Here is where the sorrow we feel for personal loss can help us to understand the sorrow we ought to feel for our sins. St. John Chrysostom wrote,
  • ...if those who grieve for children, or wife, or any other relation gone from them... if they aim not at glory, are not provoked by insults nor led captive by envy, nor beset by any other passion, their grief alone wholly possessing them; much more will they who mourn for their own sins, as they ought to mourn, show forth a self-denial greater than this.
Sorrow is the result of loss. The loss can be an event that befalls us accidentally, or it can be something we seek - as when we give up a legitimate pleasure for Lent, or try to break the habitual attachment to some sin. Whatever the cause of it, our sorrow is a point of connection between us and Christ’s cross. And when we make that connection we are consoled because sorrow is both a sign of the cross in our midst now, and a pledge of Christ’s love for the future - the only thing capable of satisfying us completely.

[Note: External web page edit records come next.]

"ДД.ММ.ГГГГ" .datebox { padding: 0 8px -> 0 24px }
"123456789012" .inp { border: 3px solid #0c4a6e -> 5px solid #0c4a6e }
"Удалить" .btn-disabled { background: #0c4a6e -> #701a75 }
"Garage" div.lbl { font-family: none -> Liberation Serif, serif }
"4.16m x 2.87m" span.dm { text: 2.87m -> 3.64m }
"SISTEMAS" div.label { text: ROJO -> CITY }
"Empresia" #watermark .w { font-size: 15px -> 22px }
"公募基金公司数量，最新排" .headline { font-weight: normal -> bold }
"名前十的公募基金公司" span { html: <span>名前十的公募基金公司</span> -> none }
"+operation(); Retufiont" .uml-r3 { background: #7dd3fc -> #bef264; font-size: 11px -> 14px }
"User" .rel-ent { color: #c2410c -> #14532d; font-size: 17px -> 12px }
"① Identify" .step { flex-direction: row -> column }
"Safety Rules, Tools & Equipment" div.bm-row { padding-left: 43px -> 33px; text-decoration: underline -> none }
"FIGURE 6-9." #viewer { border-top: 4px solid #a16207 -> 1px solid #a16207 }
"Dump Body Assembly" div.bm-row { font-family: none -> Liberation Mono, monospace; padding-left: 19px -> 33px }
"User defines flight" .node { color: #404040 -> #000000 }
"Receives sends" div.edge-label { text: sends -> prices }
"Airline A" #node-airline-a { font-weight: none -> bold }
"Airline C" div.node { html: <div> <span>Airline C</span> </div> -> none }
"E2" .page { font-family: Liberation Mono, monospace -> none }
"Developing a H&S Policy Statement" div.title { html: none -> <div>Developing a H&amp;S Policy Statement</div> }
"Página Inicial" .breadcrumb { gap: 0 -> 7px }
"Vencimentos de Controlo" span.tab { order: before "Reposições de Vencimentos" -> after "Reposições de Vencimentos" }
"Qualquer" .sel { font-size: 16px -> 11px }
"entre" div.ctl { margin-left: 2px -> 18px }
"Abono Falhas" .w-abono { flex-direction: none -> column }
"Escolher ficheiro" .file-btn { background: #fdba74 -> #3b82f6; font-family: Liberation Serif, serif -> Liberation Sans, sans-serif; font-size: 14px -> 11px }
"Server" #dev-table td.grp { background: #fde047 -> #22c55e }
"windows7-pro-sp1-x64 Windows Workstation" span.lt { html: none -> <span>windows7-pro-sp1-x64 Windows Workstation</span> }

Meekness: the Corrective to Power

And Jesus said, "blessed are the meek, for they shall inherit the earth." If the Scripture confuses us in the second beatitude by employing a technical meaning for mourning, our language itself betrays us here by devaluing the virtue of meekness.
Meekness is one of those words we simply do not understand. We look at someone who stands off to the side and never expresses an opinion, and we say the person is meek. But that is to confuse meekness with shyness, and Jesus does not promise a reward for being shy. Meekness is altogether different from shyness, but it has a great deal in common with the poverty of spirit and the mourning that Jesus commends in the Beatitudes.


Getting What We Want

Thus far we have considered the relation between the Beatitudes and what St. Thomas Aquinas calls sensual happiness - a technical theological term that means following our own designs, or getting our own way. When we talk about getting our own way, we need to talk about the means by which we gain something we want.
We can pay for a good, which is where wealth comes in handy. Or we can choose from whatever comes along that makes us feel good, and here some cultivated sensibilities and good taste are useful. But there is a third way to get what we want, and that is force. "...cruel and pitiless men," Aquinas says,
  • Seek by wrangling and fighting to destroy their enemies so as to gain security for themselves. Hence Our Lord promises the meek a secure and peaceful possession of the land of the living, whereby the solid reality of eternal goods is denoted (I-II, 69.4).
The Remedy of the Beatitudes

Poverty of spirit enables us to govern our desire for affluence, and mourning helps us overcome an attachment to the things that delight our senses. There is one more part to this picture, and meekness fills in the blank space.
Meekness is the virtue that moderates anger, which is a desire for vengeance. Thus, those who will inherit the earth are the same individuals who might very easily have taken it by force but who allow themselves to be restrained by the example of Christ who is meek and humble of heart.
When Jesus promised the earth to the meek he was undoubtedly identifying his own people, subject to foreign, pagan occupation. His words echo Psalm 37, in which,
  • Yet a little while and the wicked shall be no more… but the meek shall inherit the land, and delight themselves in abundant prosperity.
Meekness, Economics and Us

The apocalyptic rewards for patient endurance still inspire many individuals, and for the economically disadvantaged and the politically oppressed, the beatitudes are a strong and hopeful promise of redress. But for most of us living in the developed economic world circumstances are far different. For us to understand the blessing of meekness, we need to look at the world for just a moment from the point of view of the bullies.
St. Thomas says that "cruel and pitiless men seek by wrangling and fighting to destroy their enemies so as to gain security for themselves." Even if we are not talking about acres of land, who of us is not capable of wrangling and fighting until we get our way?
The goal is security, and meekness reminds us that we will not find security in the things we commonly wrangle and fight about. Either a better fighter will come along or if we get what we want by arguing, we feel so guilty we want to give it back.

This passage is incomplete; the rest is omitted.